Worker assistance systems can range from simple and inexpensive systems to systems which guide staff through the entire assembly process that log and document each step along the way. In process layout design, Liebherr uses methods such as MTM (Methods-Time-Measurement) to identify, analyze, assess, and plan all manuel activities. In concrete terms, this means that work steps whose speed is set by humans are analyzed in detail and planned out accordingly.
Bayrhof describes the complex requirements as such: “Humans should not have to adapt to the system. The system must be adapted to humans. Natural flows of movement cannot be disturbed by rigid process parameters. Varying working speeds and ergonomic requirements must be taken into account.” This is a fascinating challenge for him and his team. “We are coming into this from the sector of fully-automated and well-developed combustion engine technology. In battery production, on the other hand, market dynamics are still very high at the moment, which is why flexible and adaptive production systems are required. And now humans come back into play. And that is the most exciting part!”

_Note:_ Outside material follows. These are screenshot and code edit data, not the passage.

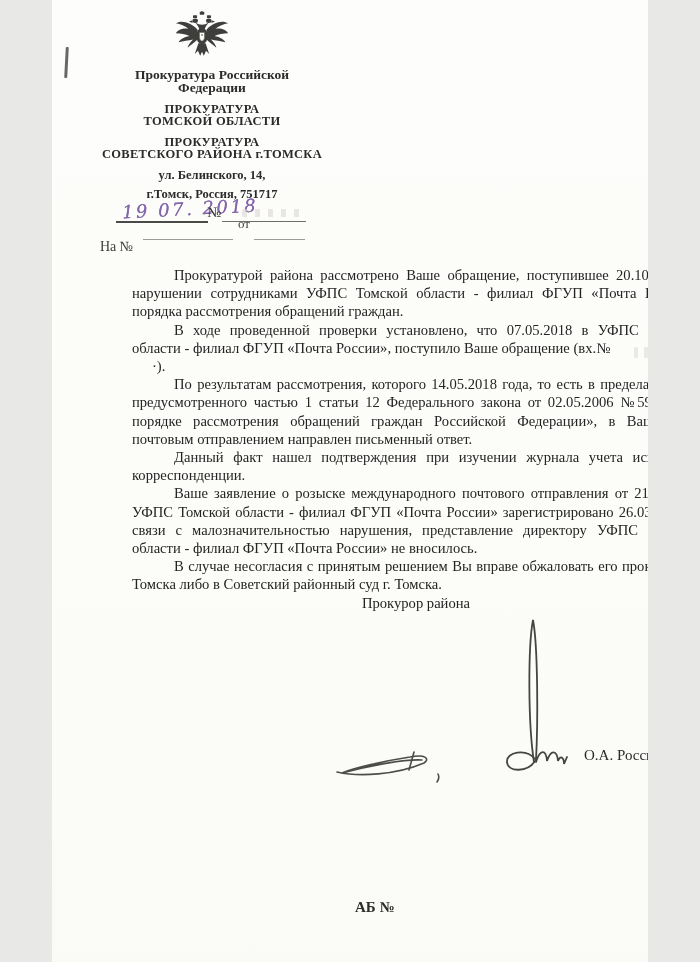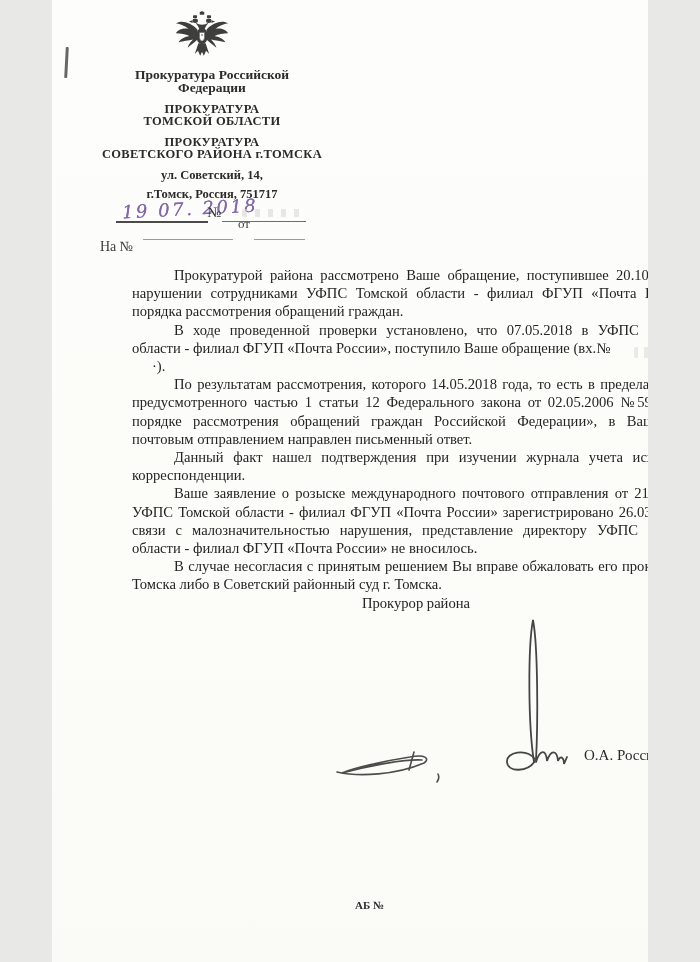--- a/index.html
+++ b/index.html
@@ -110,7 +110,7 @@
 ТОМСКОЙ ОБЛАСТИ</div>
     <div class="lh-district">ПРОКУРАТУРА
 СОВЕТСКОГО РАЙОНА г.ТОМСКА</div>
-    <div class="lh-street">ул. Советский, 14,</div>
+    <div class="lh-street">ул. Белинского, 14,</div>
     <div class="lh-city">г.Томск, Россия, 751717</div>
   </header>
 

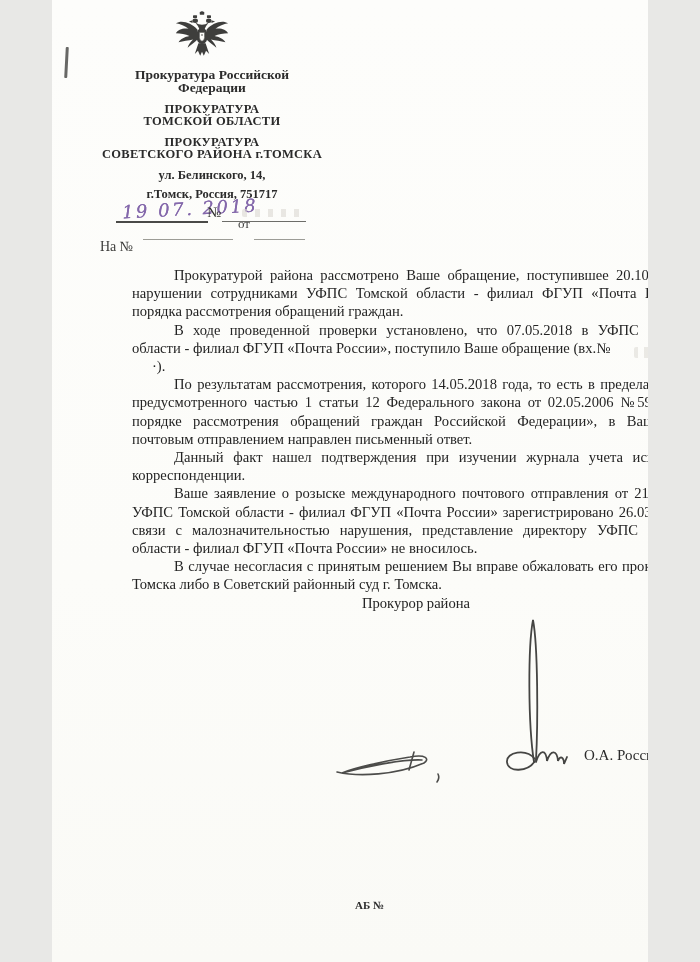--- a/index.html
+++ b/index.html
@@ -74,7 +74,7 @@
   .sig-scribble{position:absolute;left:282px;top:750px;width:110px;height:34px;}
   .signer-name{position:absolute;left:532px;top:747px;font-size:15px;color:#2b2b2b;white-space:nowrap;}
   
-  .form-number{position:absolute;left:303px;top:899px;font-size:11px;font-weight:bold;color:#2e2e2e;}
+  .form-number{position:absolute;left:303px;top:899px;font-size:15px;font-weight:bold;color:#2e2e2e;}
 </style>
 </head>
 <body>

Further topics under discussion are data acquisition and tracking, technical cleanliness and safety in regard to high-voltage. In addition to various automation stations for battery pack assembly, a test station for demonstrating manual assembly can be seen at the Liebherr Tech Center. There, customers can test and compare different working materials with systems for quality assurance and worker assistance. Transmitters attached to the tool or the worker’s gloves, for example, can be used to detect and control spatial coordinates with precision down to the millimeter. Bayrhof sums up: “We want to combine the strengths of both humans and digital assistance systems. In doing so, humans will not be replaced, rather their expertise, skills and flexibility are supported in the best way possible.”